WEST POINT, Miss.—With the first shovels full of Mississippi dirt still scattered about the groundbreaking site for Yokohama Tire Corp.’s $300 million truck and bus tire plant near West Point, attention is turning already to the project’s second, third and eventually even fourth phases.
Yokohama has stated repeatedly that the West Point site can accommodate a plant four times the size of the one to be built over the coming two years—1 million square feet and 1 million tires a day.
The 570-acre site eventually could be home to a plant covering up to 5 million square feet—roughly 115 acres, as one speaker pointed out during groundbreaking ceremonies at the site—and capable of turning out 4 million tires annually with up to 2,000 employees.
The question at hand is how quickly that will occur.
Yokohama Tire and Yokohama Rubber Co. Ltd. executives are guarded in their assessment of how quickly the plant might proceed to the second and subsequent phases, saying market demand and conditions will influence that decision.
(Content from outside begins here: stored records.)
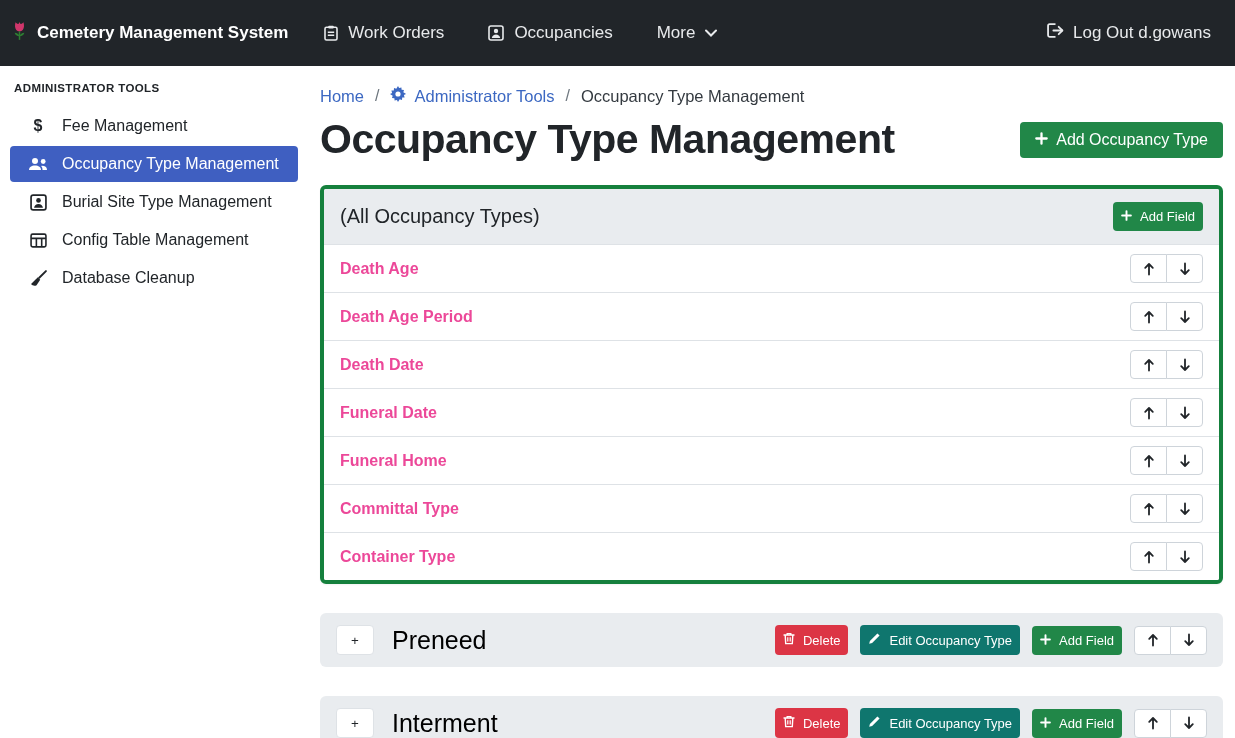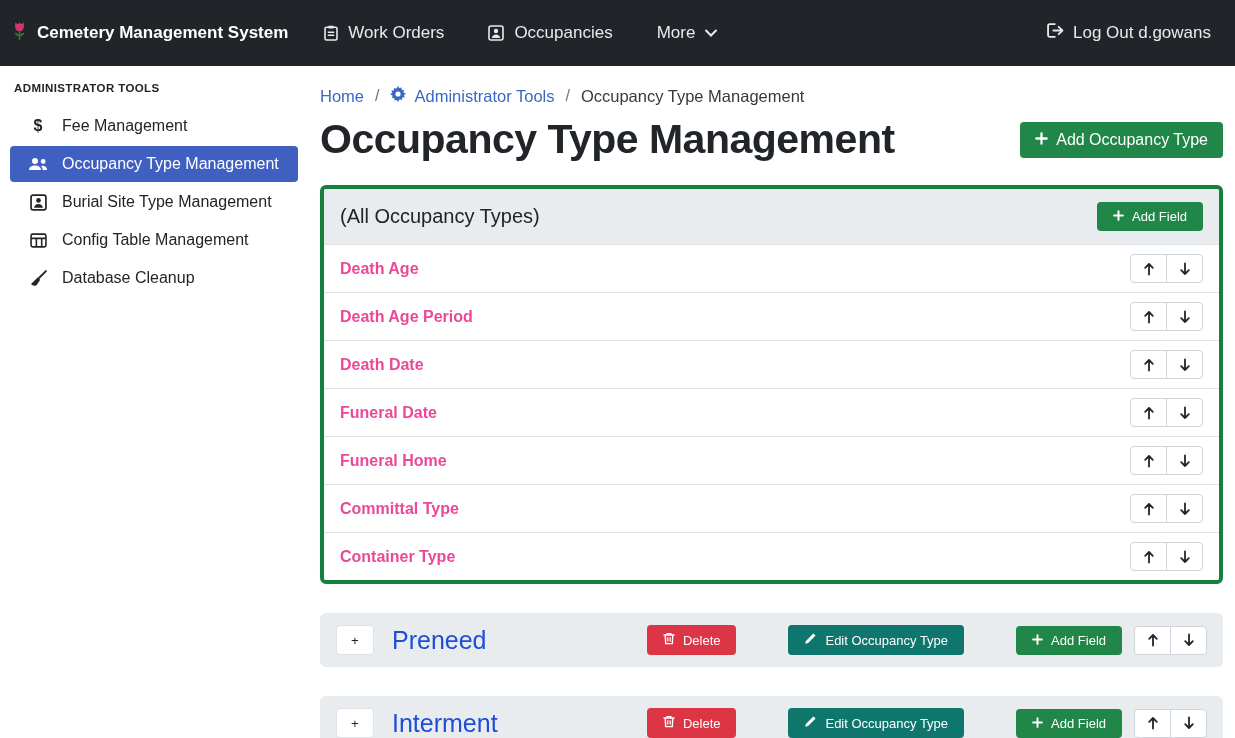"Add Occupancy Type" .btn { margin-left: 40px -> none }
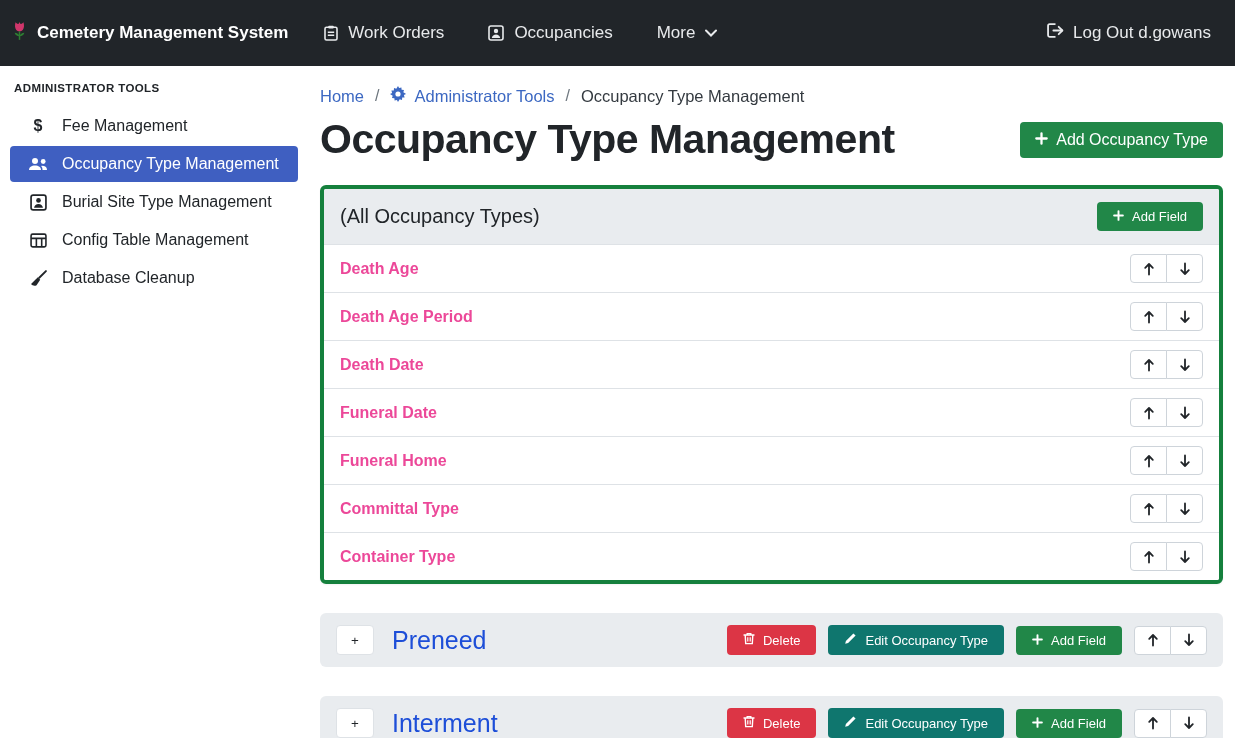"Add Field" .btn.sm { padding: 7px 16px -> 7px 8px }
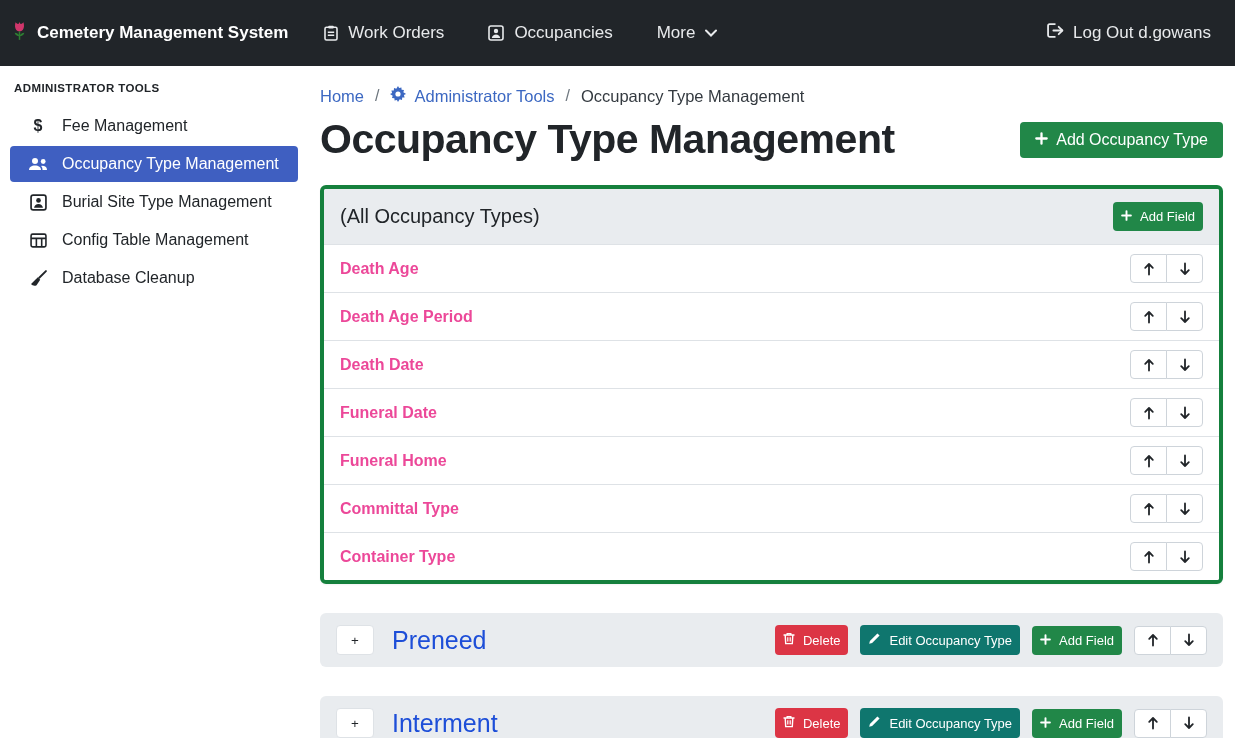"Preneed" .section-title { color: #1d4ed8 -> #000000 }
However, it’s not just market demand and conditions in North America. The West Point plant is part of a larger, global growth strategy for Yokohama, which has pledged to add 20 million units of daily tire output to its global capacities by 2017.
Demand growth for truck tires throughout ASEAN—the Association of South East Asian Nations—and Europe will play a significant role in Yokohama’s decision to expand West Point after it opens in October 2015, because the firm now sources a large percentage of the truck tires it sells in North America from a plant in Rayong Province, Thailand.
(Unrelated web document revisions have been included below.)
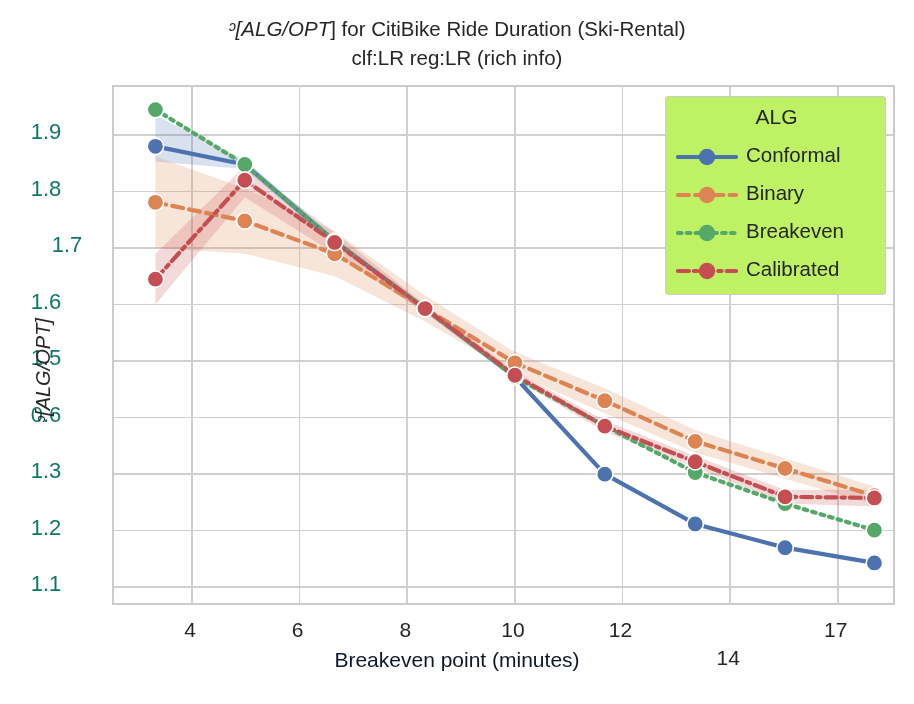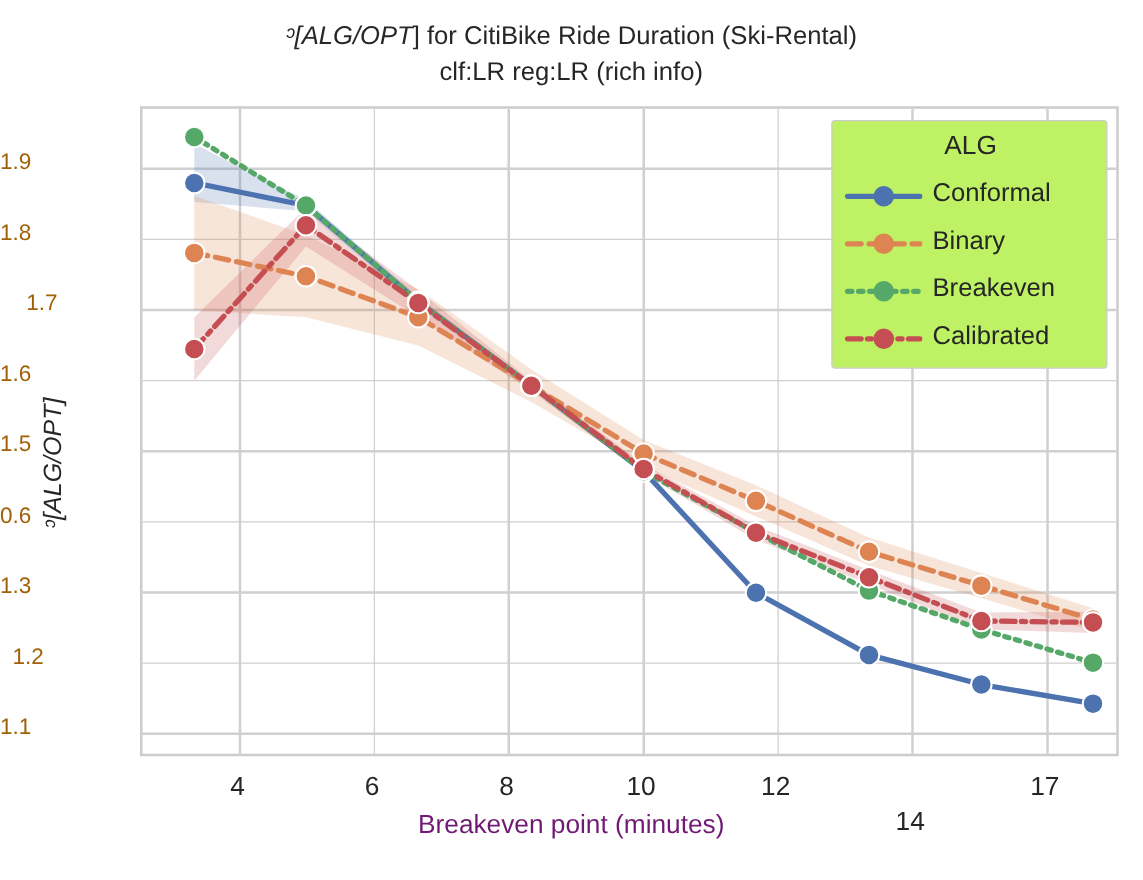"1.9" .ytick { color: #a16207 -> #0f766e; font-size: 18px -> 22px; text-align: left -> center }
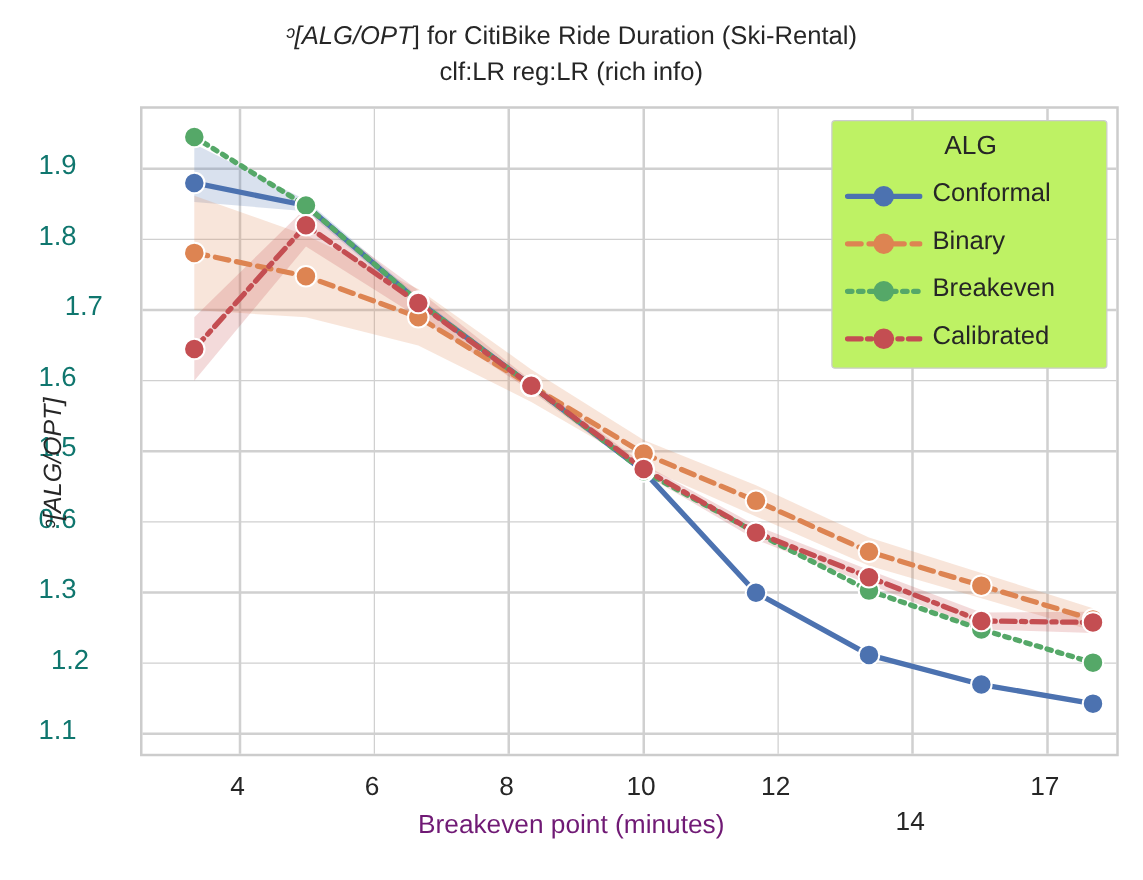"1.2" div.ytick { margin-left: 10px -> none }
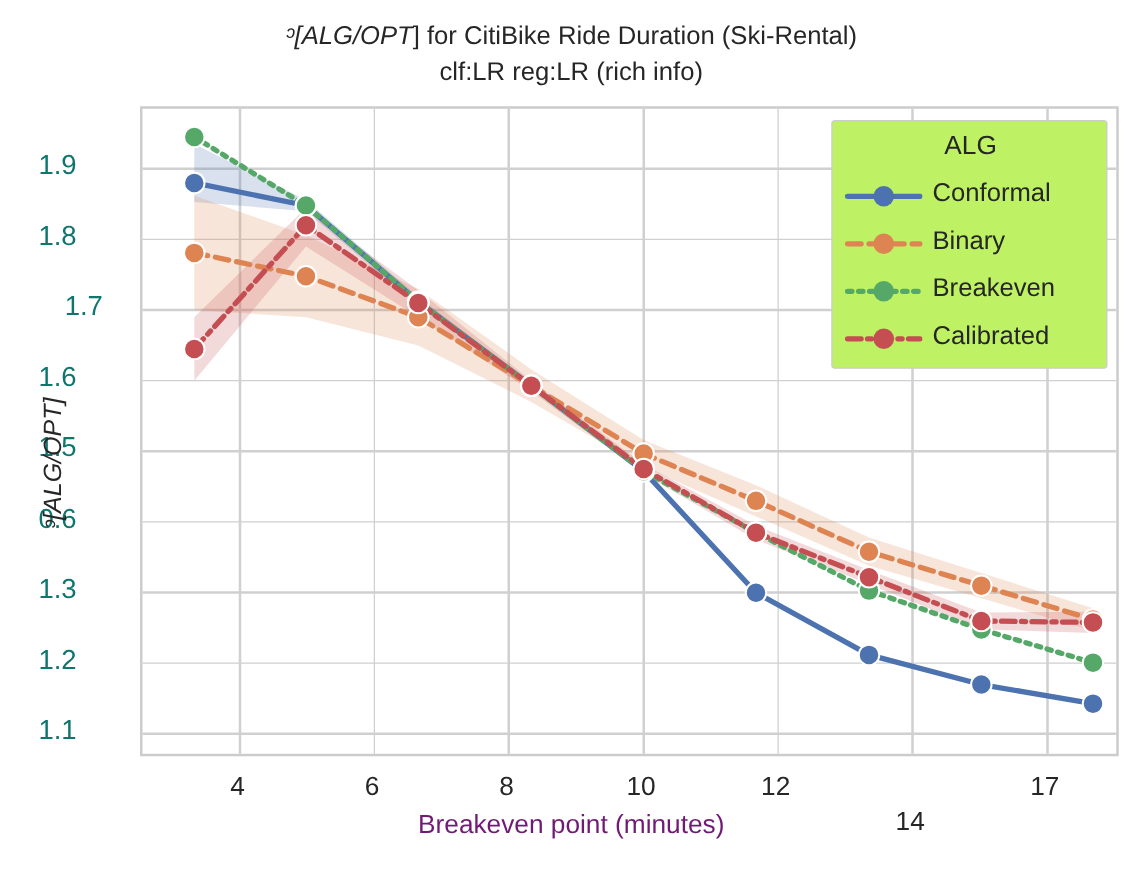"Breakeven point (minutes)" .xlabel { color: #701a75 -> #0f172a }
Since that plant also supplies customers throughout ASEAN and Europe, it is critical to have another source of truck tires to relieve pressure on that plant, which is being expanded as well, to 350,000 units a year.
To the casual observer attending the ground-breaking on Sept. 23, it would seem the plant’s expansion to its fullest dimensions is a done deal, and the quicker the better, based on comments made by a number of speakers from state and local governments and economic development agencies.